Available data
● ● ● ●

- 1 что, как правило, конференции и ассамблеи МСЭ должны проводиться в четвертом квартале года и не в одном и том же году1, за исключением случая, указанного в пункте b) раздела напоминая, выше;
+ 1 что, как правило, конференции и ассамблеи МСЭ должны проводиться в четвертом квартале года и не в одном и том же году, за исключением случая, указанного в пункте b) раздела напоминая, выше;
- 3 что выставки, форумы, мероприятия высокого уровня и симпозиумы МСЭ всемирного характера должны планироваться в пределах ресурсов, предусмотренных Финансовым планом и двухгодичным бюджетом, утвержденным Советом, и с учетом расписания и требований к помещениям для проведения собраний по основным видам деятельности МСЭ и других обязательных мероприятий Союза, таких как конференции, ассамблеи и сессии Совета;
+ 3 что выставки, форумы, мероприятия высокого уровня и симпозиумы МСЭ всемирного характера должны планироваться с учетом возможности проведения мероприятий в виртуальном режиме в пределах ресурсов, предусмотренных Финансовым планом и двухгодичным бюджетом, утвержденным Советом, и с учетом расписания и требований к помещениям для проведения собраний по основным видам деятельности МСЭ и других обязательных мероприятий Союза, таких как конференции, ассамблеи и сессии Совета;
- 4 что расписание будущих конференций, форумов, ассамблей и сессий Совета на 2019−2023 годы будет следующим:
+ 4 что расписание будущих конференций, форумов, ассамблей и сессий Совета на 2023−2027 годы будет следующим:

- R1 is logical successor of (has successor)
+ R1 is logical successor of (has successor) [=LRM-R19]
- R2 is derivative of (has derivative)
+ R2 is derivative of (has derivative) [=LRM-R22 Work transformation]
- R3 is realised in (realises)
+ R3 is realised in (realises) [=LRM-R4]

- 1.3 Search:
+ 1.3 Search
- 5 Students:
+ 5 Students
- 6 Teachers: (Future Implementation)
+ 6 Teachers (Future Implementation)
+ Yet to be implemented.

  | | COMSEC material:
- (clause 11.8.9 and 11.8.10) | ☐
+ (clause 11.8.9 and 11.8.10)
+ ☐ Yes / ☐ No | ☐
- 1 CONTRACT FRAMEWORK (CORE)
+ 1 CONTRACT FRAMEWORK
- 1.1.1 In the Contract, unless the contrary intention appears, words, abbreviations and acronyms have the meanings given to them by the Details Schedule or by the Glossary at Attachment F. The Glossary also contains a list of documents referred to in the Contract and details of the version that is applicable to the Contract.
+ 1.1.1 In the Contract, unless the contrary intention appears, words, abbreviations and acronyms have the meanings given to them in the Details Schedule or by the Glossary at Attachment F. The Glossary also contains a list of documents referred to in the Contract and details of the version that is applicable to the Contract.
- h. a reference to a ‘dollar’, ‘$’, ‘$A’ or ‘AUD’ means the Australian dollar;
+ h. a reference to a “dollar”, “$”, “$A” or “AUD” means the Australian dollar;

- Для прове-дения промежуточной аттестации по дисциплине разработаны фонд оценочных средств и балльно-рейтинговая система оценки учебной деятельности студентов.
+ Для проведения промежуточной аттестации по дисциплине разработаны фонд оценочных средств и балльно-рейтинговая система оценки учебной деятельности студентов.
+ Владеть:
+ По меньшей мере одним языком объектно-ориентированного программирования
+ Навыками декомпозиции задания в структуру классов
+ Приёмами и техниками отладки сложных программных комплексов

● ● ● ●

Instructions for the task
After reading the listing, write out every line of it exactly.

Task result
- 1 что, как правило, конференции и ассамблеи МСЭ должны проводиться в четвертом квартале года и не в одном и том же году1, за исключением случая, указанного в пункте b) раздела напоминая, выше;
+ 1 что, как правило, конференции и ассамблеи МСЭ должны проводиться в четвертом квартале года и не в одном и том же году, за исключением случая, указанного в пункте b) раздела напоминая, выше;
- 3 что выставки, форумы, мероприятия высокого уровня и симпозиумы МСЭ всемирного характера должны планироваться в пределах ресурсов, предусмотренных Финансовым планом и двухгодичным бюджетом, утвержденным Советом, и с учетом расписания и требований к помещениям для проведения собраний по основным видам деятельности МСЭ и других обязательных мероприятий Союза, таких как конференции, ассамблеи и сессии Совета;
+ 3 что выставки, форумы, мероприятия высокого уровня и симпозиумы МСЭ всемирного характера должны планироваться с учетом возможности проведения мероприятий в виртуальном режиме в пределах ресурсов, предусмотренных Финансовым планом и двухгодичным бюджетом, утвержденным Советом, и с учетом расписания и требований к помещениям для проведения собраний по основным видам деятельности МСЭ и других обязательных мероприятий Союза, таких как конференции, ассамблеи и сессии Совета;
- 4 что расписание будущих конференций, форумов, ассамблей и сессий Совета на 2019−2023 годы будет следующим:
+ 4 что расписание будущих конференций, форумов, ассамблей и сессий Совета на 2023−2027 годы будет следующим:

- R1 is logical successor of (has successor)
+ R1 is logical successor of (has successor) [=LRM-R19]
- R2 is derivative of (has derivative)
+ R2 is derivative of (has derivative) [=LRM-R22 Work transformation]
- R3 is realised in (realises)
+ R3 is realised in (realises) [=LRM-R4]

- 1.3 Search:
+ 1.3 Search
- 5 Students:
+ 5 Students
- 6 Teachers: (Future Implementation)
+ 6 Teachers (Future Implementation)
+ Yet to be implemented.

  | | COMSEC material:
- (clause 11.8.9 and 11.8.10) | ☐
+ (clause 11.8.9 and 11.8.10)
+ ☐ Yes / ☐ No | ☐
- 1 CONTRACT FRAMEWORK (CORE)
+ 1 CONTRACT FRAMEWORK
- 1.1.1 In the Contract, unless the contrary intention appears, words, abbreviations and acronyms have the meanings given to them by the Details Schedule or by the Glossary at Attachment F. The Glossary also contains a list of documents referred to in the Contract and details of the version that is applicable to the Contract.
+ 1.1.1 In the Contract, unless the contrary intention appears, words, abbreviations and acronyms have the meanings given to them in the Details Schedule or by the Glossary at Attachment F. The Glossary also contains a list of documents referred to in the Contract and details of the version that is applicable to the Contract.
- h. a reference to a ‘dollar’, ‘$’, ‘$A’ or ‘AUD’ means the Australian dollar;
+ h. a reference to a “dollar”, “$”, “$A” or “AUD” means the Australian dollar;

- Для прове-дения промежуточной аттестации по дисциплине разработаны фонд оценочных средств и балльно-рейтинговая система оценки учебной деятельности студентов.
+ Для проведения промежуточной аттестации по дисциплине разработаны фонд оценочных средств и балльно-рейтинговая система оценки учебной деятельности студентов.
+ Владеть:
+ По меньшей мере одним языком объектно-ориентированного программирования
+ Навыками декомпозиции задания в структуру классов
+ Приёмами и техниками отладки сложных программных комплексов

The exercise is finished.